Peter Doherty

How we Deal with Virus Infections


Abstract

This year we celebrate the centenary of the eminent Australian scientist Sir Frank MacFarlane Burnet, who was born just two years before the award of the first Nobel Prizes. Burnet spent the first 30 or more years of his professional life studying virus infections, then switched to the related field of immunology. He shared the 1960 Nobel Prize for Physiology or Medicine with the English immunologist Sir Peter Medawar for developing the theory of immunological tolerance, an area that is still a major research focus today. Burnet also did seminal work on the influenza viruses, and formulated the clonal selection hypothesis that remains the central dogma of immunology. However, like all of us, he was not infallible. Writing in his autobiography of 1967, he stated that the era of infectious disease was essentially over, and that we were now simply in a mopping-up operaton. Sadly, this has turned out not to be true.

Those of us in the infectious disease community are acutely aware of the enormous danger posed by the human immunodeficiency (HIV) viruses that cause AIDS. Though the experience in the advanced countries and, recently, in Thailand, has shown us that appropriate preventive measures can limit the spread of this deadly virus, the disease is spreading with enormous speed in much of the developing world. The acute need for an effective vaccine is well recognized with the US government alone currently spending some 150 Million dollars per year on the enterprise.

There are two elements of this. The first is to control the current human disaster. The second is that we are dealing with a pathogen that we have not yet been able to defeat. What would happen if a similar virus came along that spread, for example by respiratory infection? All of us know that, apart from receiving the current vaccine, there is no way that we can avoid catching the 'flu when it is spreading through our community. Somewhere between 20-40 million people died in the 1918-1919-influenza pandemic. This infection contributed to ending the 1914-1918 war, the deaths occurred world wide, and the spread was not stopped by various behavioral interventions, such as wearing facemasks.

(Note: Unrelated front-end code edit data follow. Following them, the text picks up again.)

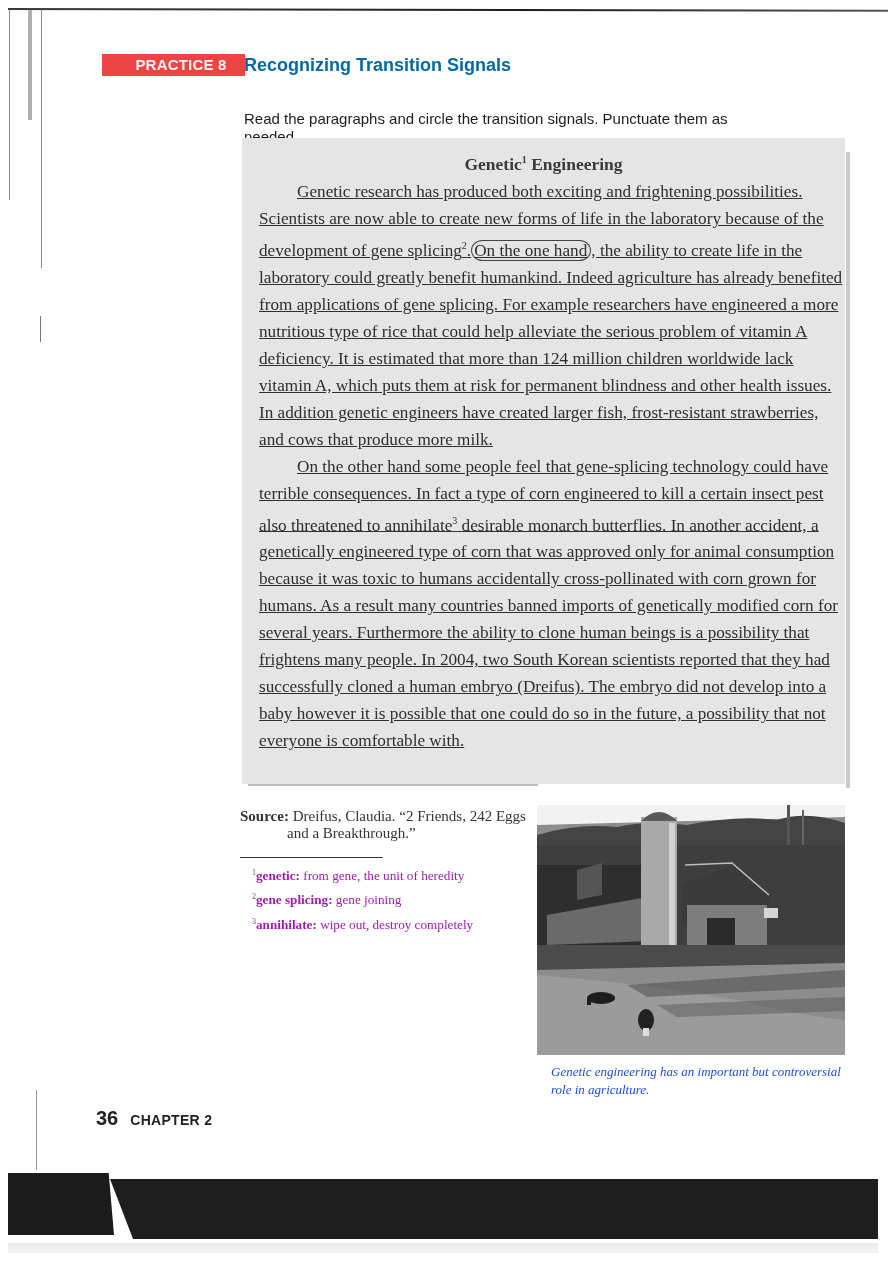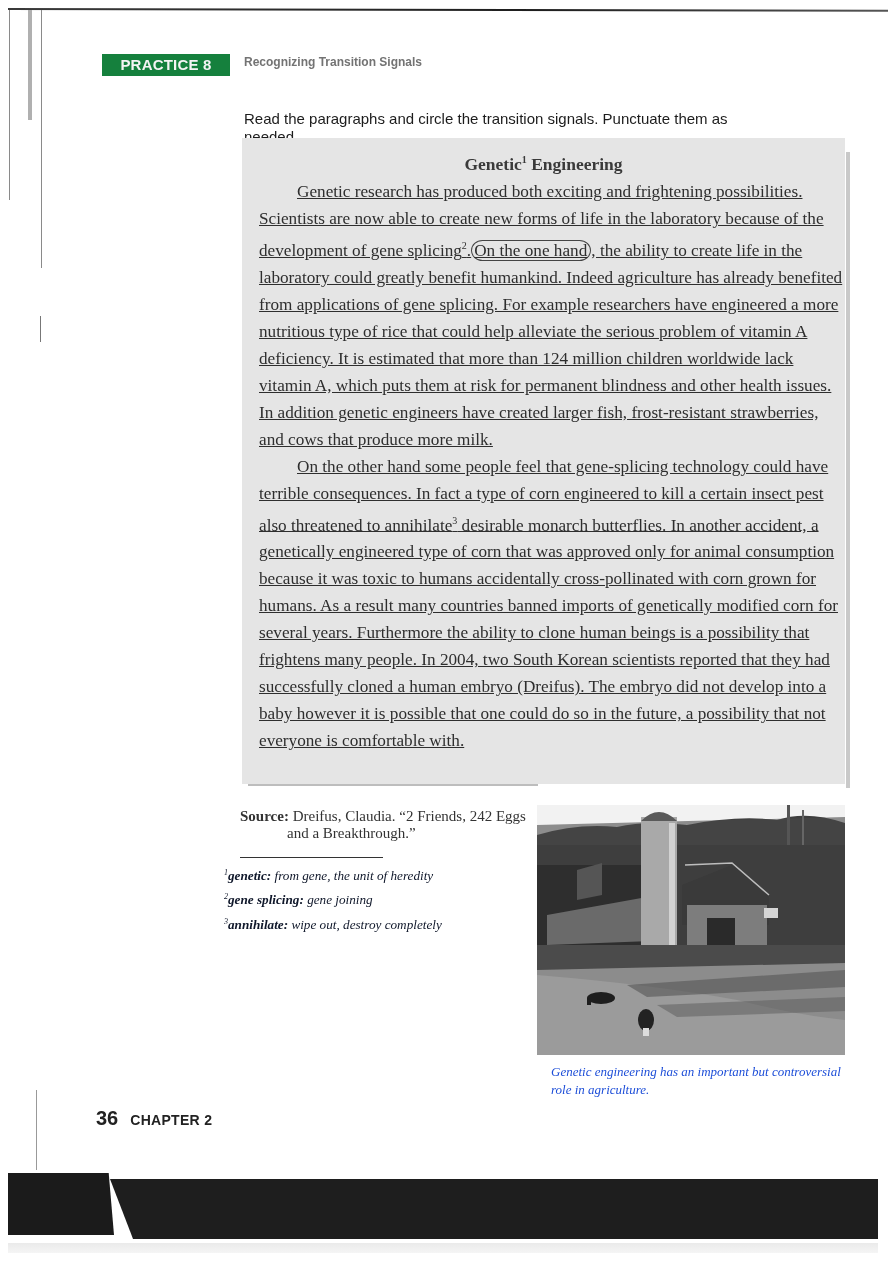"PRACTICE 8" .practice-badge { background: #15803d -> #ef4444; padding-left: none -> 15px }
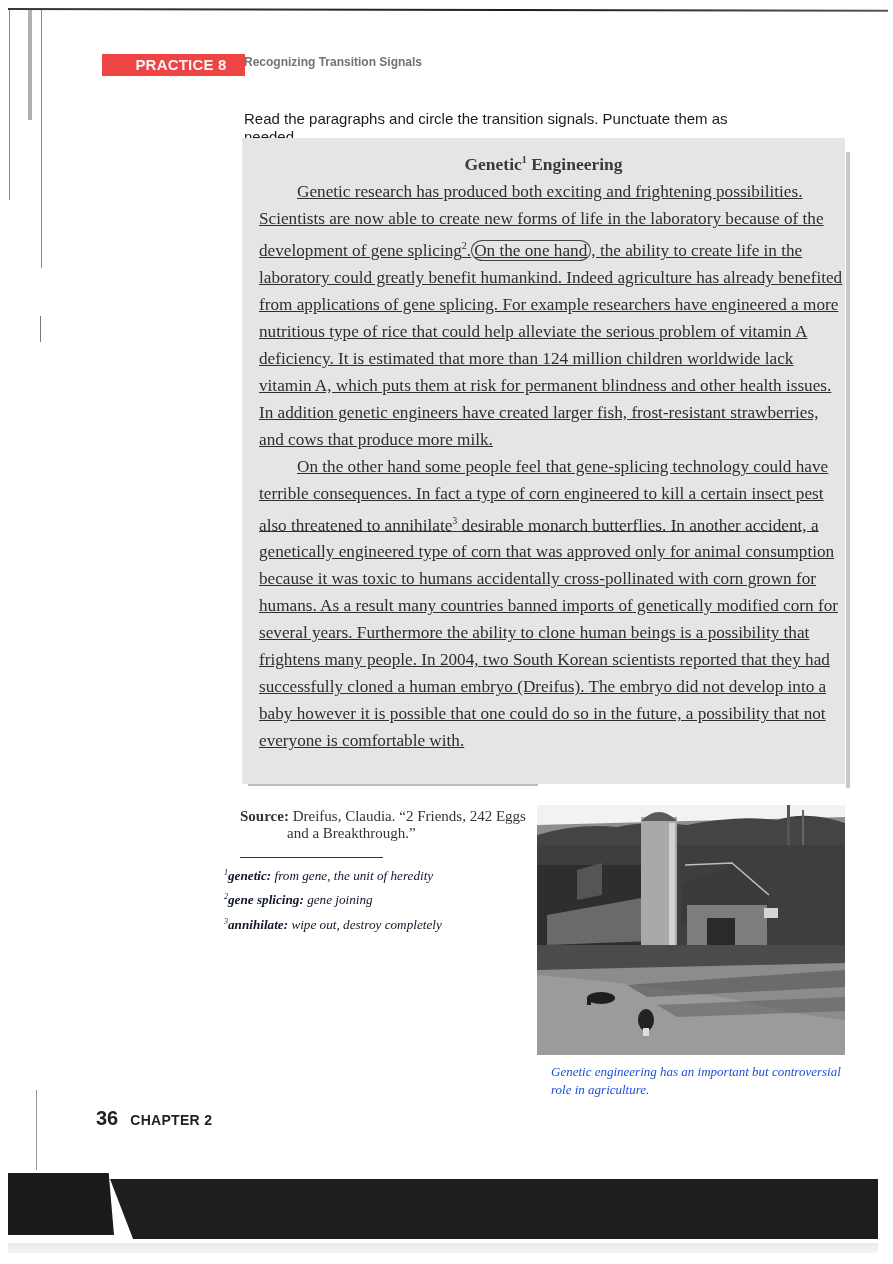"Recognizing Transition Signals" .practice-title { color: #737373 -> #0369a1; font-size: 12px -> 18px }
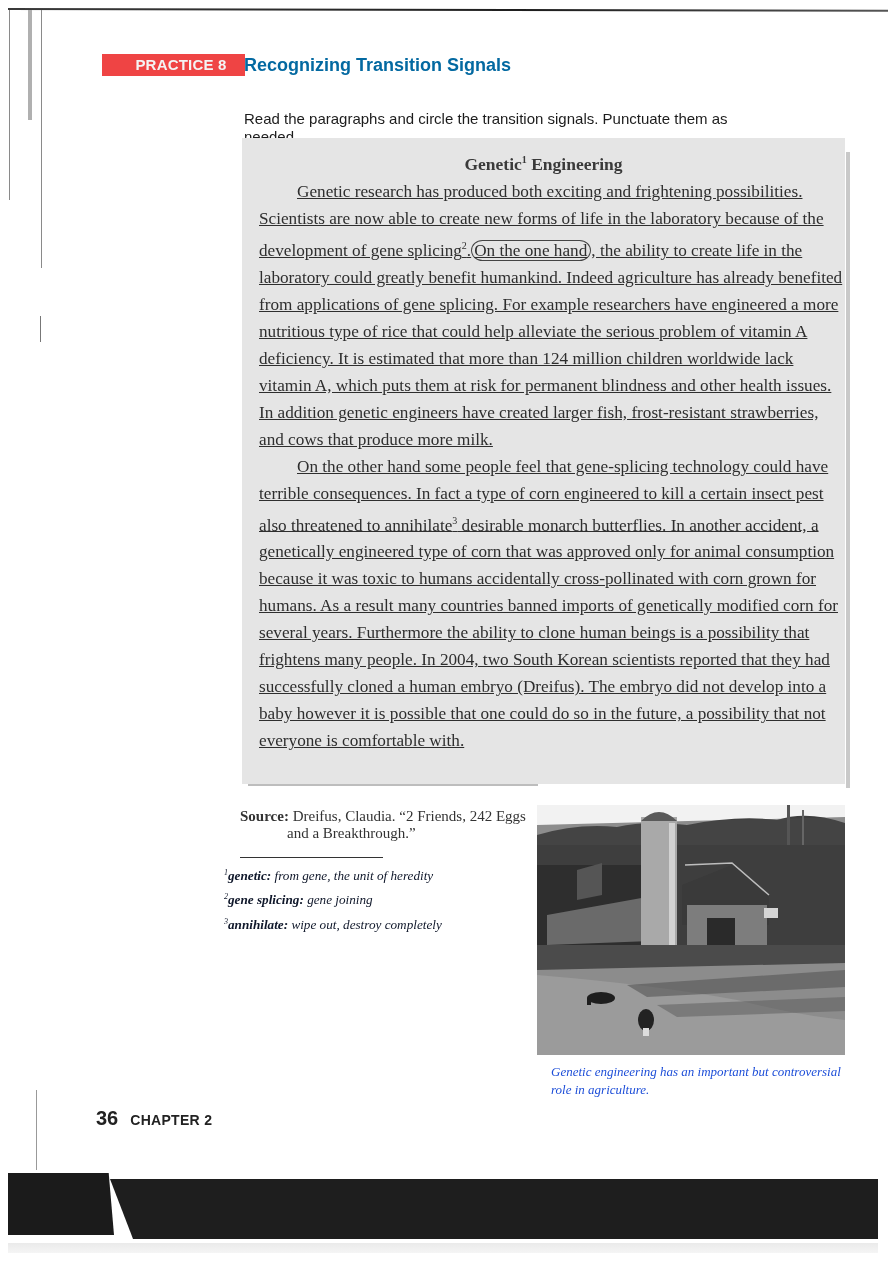"1genetic: from gene, the unit" .footnotes { color: #0f172a -> #a21caf; font-style: italic -> none; left: 224px -> 252px }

The present discussion will focus on how we deal with virus infections. The mammalian immune system has clearly evolved to protect the multiorgan, multicellular higher vertebrates against parasitism and destruction by simpler organisms, such as viruses and bacteria. A variety of mechanisms are used, from the innate response that has roots in early phylogeny to the specific immune system that we manipulate when we give vaccines. The essential components of the specific response are cellular, the T and B lymphocytes that move around the body and produce a variety of effector molecules and functions. Much of the progress over the past 30 years has resulted from isolating these various lymphocytes and analyzing their properties in isolation. More recently, we have begun to develop a clearer understanding of how the various components of immunity work together to defeat invading pathogens. The situation is both challenging and enormously complex.

The necessity of deal effectively with existing, and emerging, infectious diseases are likely to remain at the forefront of preventive medicine for the foreseeable future. The risks are increased by global warming, rapid international travel and the continuing growth of the human populaion. There are great intellectual and practical challenges. Much remains to be discovered and illuminated by fresh, young minds dedicated to science and rational inquiry.